J wave syndromes: a decade of progress

Abstract

Objective: The objective was to provide a brief history of J wave syndromes and to summarize our current understanding of their molecular, ionic, cellular mechanisms, and clinical features. We will also discuss the existing debates and further direction in basic and clinical research for J wave syndromes.

Data sources: The publications on key words of "J wave syndromes", "early repolarization syndrome (ERS)", "Brugada syndrome (BrS)" and "ST-segment elevation myocardial infarction (STEMI)" were comprehensively reviewed through search of the PubMed literatures without restriction on the publication date.

Study selection: Original articles, reviews and other literatures concerning J wave syndromes, ERS, BrS and STEMI were selected.

Results: J wave syndromes were firstly defined by Yan et al. in a Chinese journal a decade ago, which represent a spectrum of variable phenotypes characterized by appearance of prominent electrocardiographic J wave including ERS, BrS and ventricular fibrillation (VF) associated with hypothermia and acute STEMI. J wave syndromes can be inherited or acquired and are mechanistically linked to amplification of the transient outward current (I to )-mediated J waves that can lead to phase 2 reentry capable of initiating VF.

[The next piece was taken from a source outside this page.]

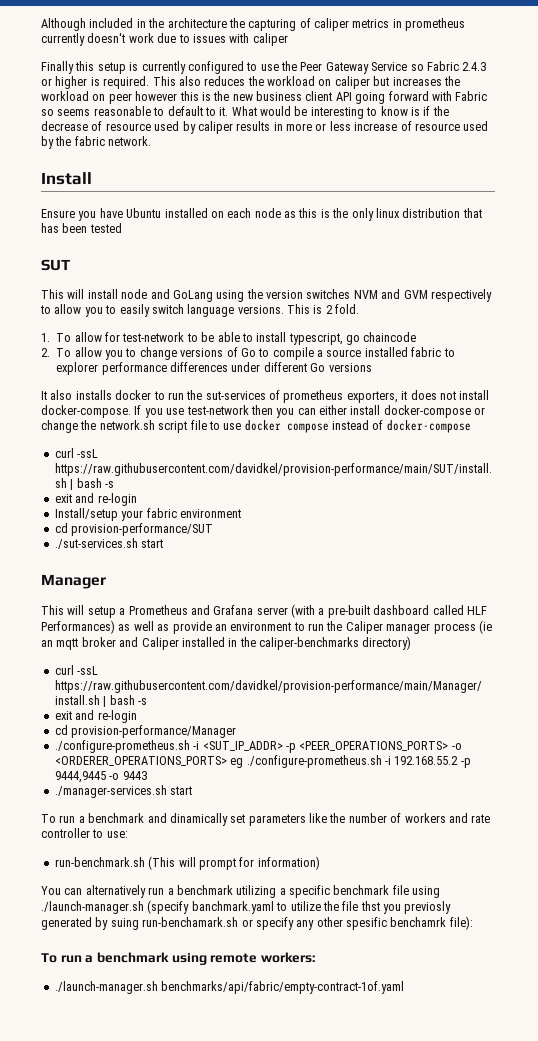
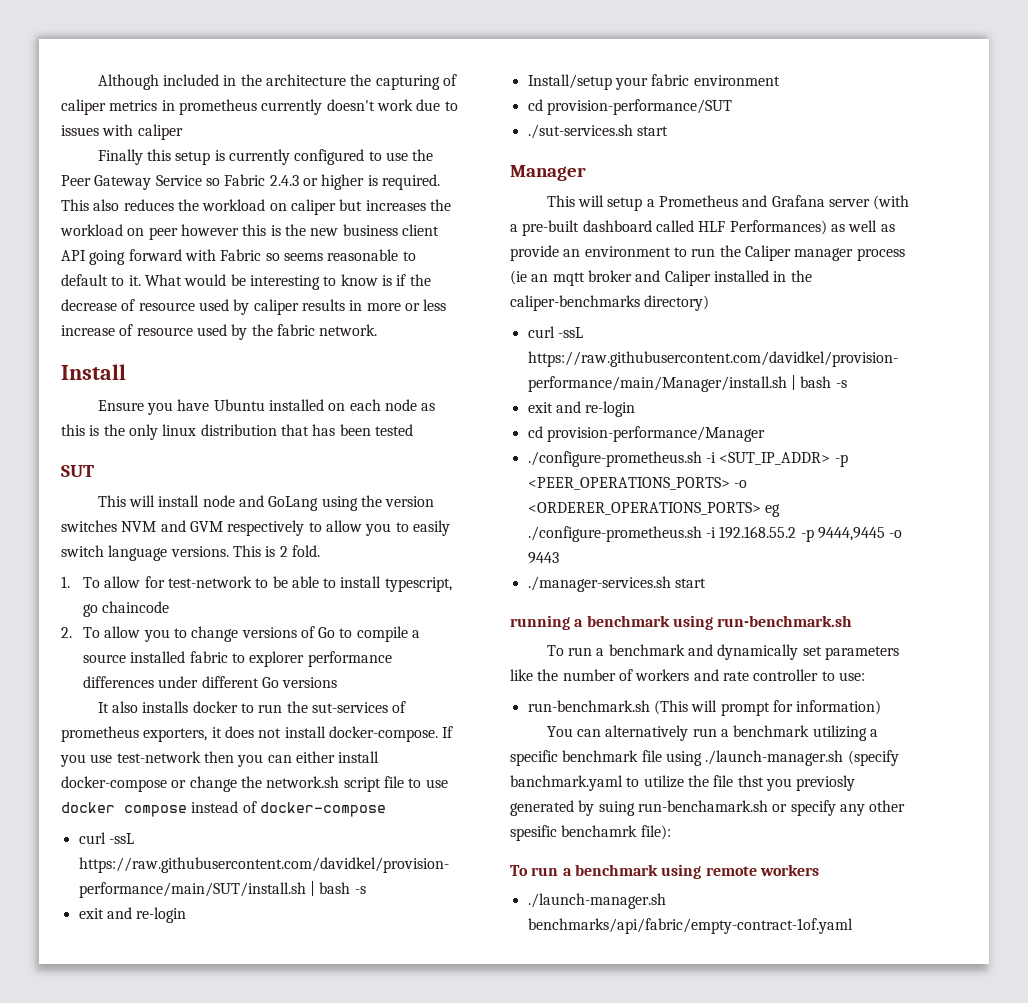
(193, 790) none -> [510,615,853,630] // running a benchmark using run-benchmark.sh
[169,813,228,826] dinamically -> [717,644,799,660] dynamically
[260,952,315,963] workers: -> [759,864,819,876] workers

Conclusions: J wave syndromes are a group of newly highlighted clinical entities that share similar molecular, ionic and cellular mechanism and marked by amplified J wave on the electrocardiogram and a risk of VF. The clinical challenge ahead is to identify the patients with J wave syndromes who are at risk for sudden cardiac death and determine the alternative therapeutic strategies to reduce mortality.

Figure 1

The sequence of ventricular activation impacts the appearance of J wave in a pseudo-electrocardiogram recorded from coronary-perfused canine right ventricular wedge preparation. (a) Stimulation of the endocardial (Endo) surface causes the epicardial (Epi) surface to be activated last; (b) stimulation of the epicardial surface activates it before the endocardial surface; (c) endocardial activation at different locations can cause the J wave to occur at the end of the QRS, manifesting as slurred (left panel) or notched (right panel) QRS.

Figure 2

Electrocardiogram obtained from a 34-year-old Chinese man who survived cardiac arrest displaying characteristics of Brugada syndrome, early repolarization syndrome and idiopathic ventricular fibrillation.

Figure 3

Frequency-dependent changes in epicardial notch and J wave amplitude. (a) Simultaneously recorded transmural electrocardiogram (ECG) and transmembrane action potentials (APs) from a canine right ventricular wedge; (b) plot of epicardial AP notch and J wave amplitude across a range of S1-S2 intervals. Epicardial AP notch and J wave amplitudes changed in parallel to changes in S1-S2 intervals; (c) ECG lead V4-V5 recorded from a man with J wave syndromes; (d) a J-wave-like deflection at the terminal portion of the QRS in a patient with intraventricular conduction delay.

Figure 4

Cellular basis for “downslope ST segment elevation.” Transmembrane action potential (AP) recording in a canine ventricular wedge showing markedly deep and prolonged epicardial (Epi1 and Epi2) but not endocardial (Endo) AP notch reflected on a transmural electrocardiogram as a “downslope ST segment elevation” (arrow) followed by T inversion. The “downslope ST segment elevation” is, in fact, a giant J wave.

Figure 5

J wave and ventricular fibrillation (VF) via phase 2 reentry. (a) VF in a patient with J wave in lead II, note the larger amplitude of J wave in the beat preceding VF, following a longer R-R interval; (b) phase 2 reentry predisposing to VF in a canine right ventricular wedge preparation in the presence of the K⁺ channel opener pinacidil. Loss of action potential dome in Epi1 but not Epi2 caused propagation of the dome at Epi2 to Epi1, that is, phase 2 reentry (solid arrows), which manifested a short-coupled R-on-T beats (open arrows) capable of triggering VF.

Figure 6

(a) Hypothermia-induced J wave in humans. Appearance of prominent J (Osborn) wave on electrocardiogram of a 32-year-old female at 32°C (left panel) and abolishment of J wave by rewarming at 36.3°C (right panel); (b) hypothermia-induced J wave in animal experiments.